Son numerosas las asociaciones familiares (IPF, Foro
Español de la Familia, Profesionales por la Ética, etc) que todavía no han sido
recibidas
(Madrid, 15 de Noviembre) El Instituto de Política Familiar ha enviado esta mañana una
carta al Ministro de Justicia López Aguilar en la que le pide una reunión para tratar el
anteproyecto de ley que equipara a las uniones homosexuales con el matrimonio y la
familia. Esta petición que se había hecho en la anterior reunión con los responsables
del Ministerio de Justicia el pasado 10 de Noviembre.

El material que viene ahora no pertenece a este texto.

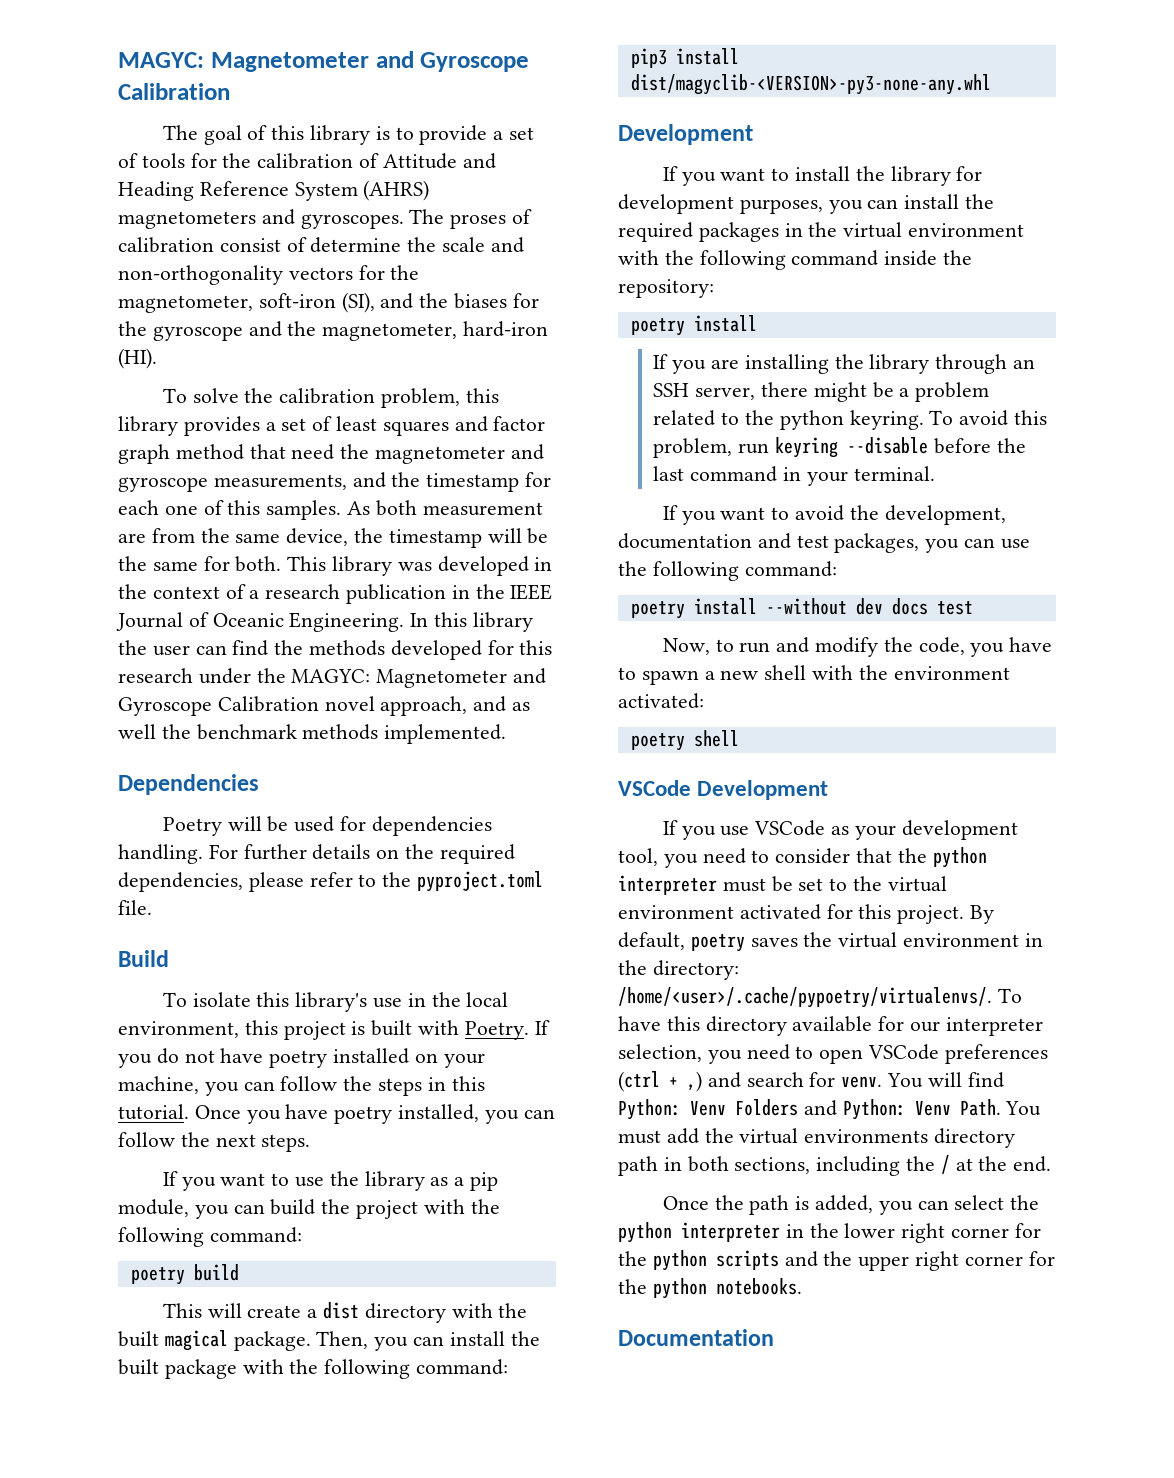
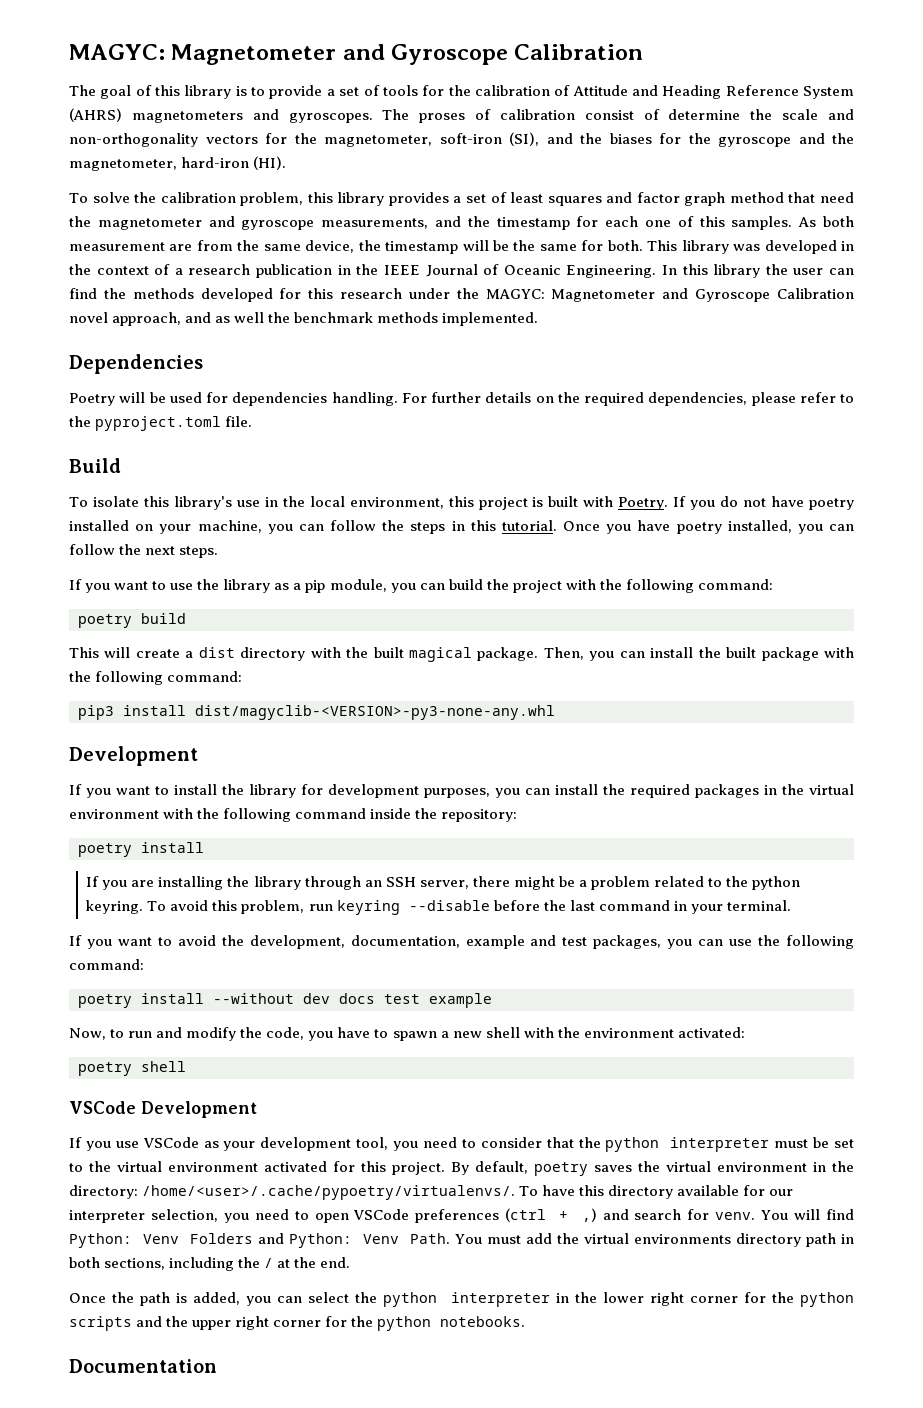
- If you want to avoid the development, documentation and test packages, you can use the following command:
+ If you want to avoid the development, documentation, example and test packages, you can use the following command:
- poetry install --without dev docs test
+ poetry install --without dev docs test example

Sería lamentable y muy preocupante, señala Eduardo Hertfelder -presidente del Instituto
de Política Familiar-, que el Ministerio tramitase este anteproyecto de ley sin consultar
a todas las asociaciones y expertos, cosa que todavía al día de hoy no lo ha hecho. Nos
consta que son muchas asociaciones, al día de hoy, que todavía no han sido recibidas
tales como el Foro Español de la Familia, Profesionales por la Ética, etc
Por otra parte, el IPF le pide al Ministro expresamente en la carta su asistencia a la
reunión. Creemos que el Ministro, prosigue Hertfelder, que no asistió a la anterior
reunión que mantuvimos, debería estar presente en dicha reunión y escuchar de primera
mano a los expertos que nos acompañarán. Lo contrario sería, en opinión de IPF, querer
devaluar dicha reunión
En dicha reunión el IPF le entregará un informe elaborado por un equipo multidisciplinar
compuesto por expertos en jurisprudencia, psiquiatría, psicología, educadores, etc- que
analiza el citado anteproyecto.
Como avance del informe que se presentará, el equipo de expertos considera que dicho
anteproyecto supondrá un acto de injusticia y agravio para con el matrimonio y la familia
ya que equipara uniones de naturaleza y fines distintos al matrimonio y la familia. Por
otra parte la posibilidad que introduce de adopción de niños por este colectivo de
homosexuales, sería una auténtica barbaridad ya que se impediría a los niños el tener
un padre y una madre además de las consecuencias psicológicas y sociales negativas que
provocará en el niño al no poder disponer de la complementariedad y desarrollo armónico
que aporta la educación y convivencia con un padre y una madre.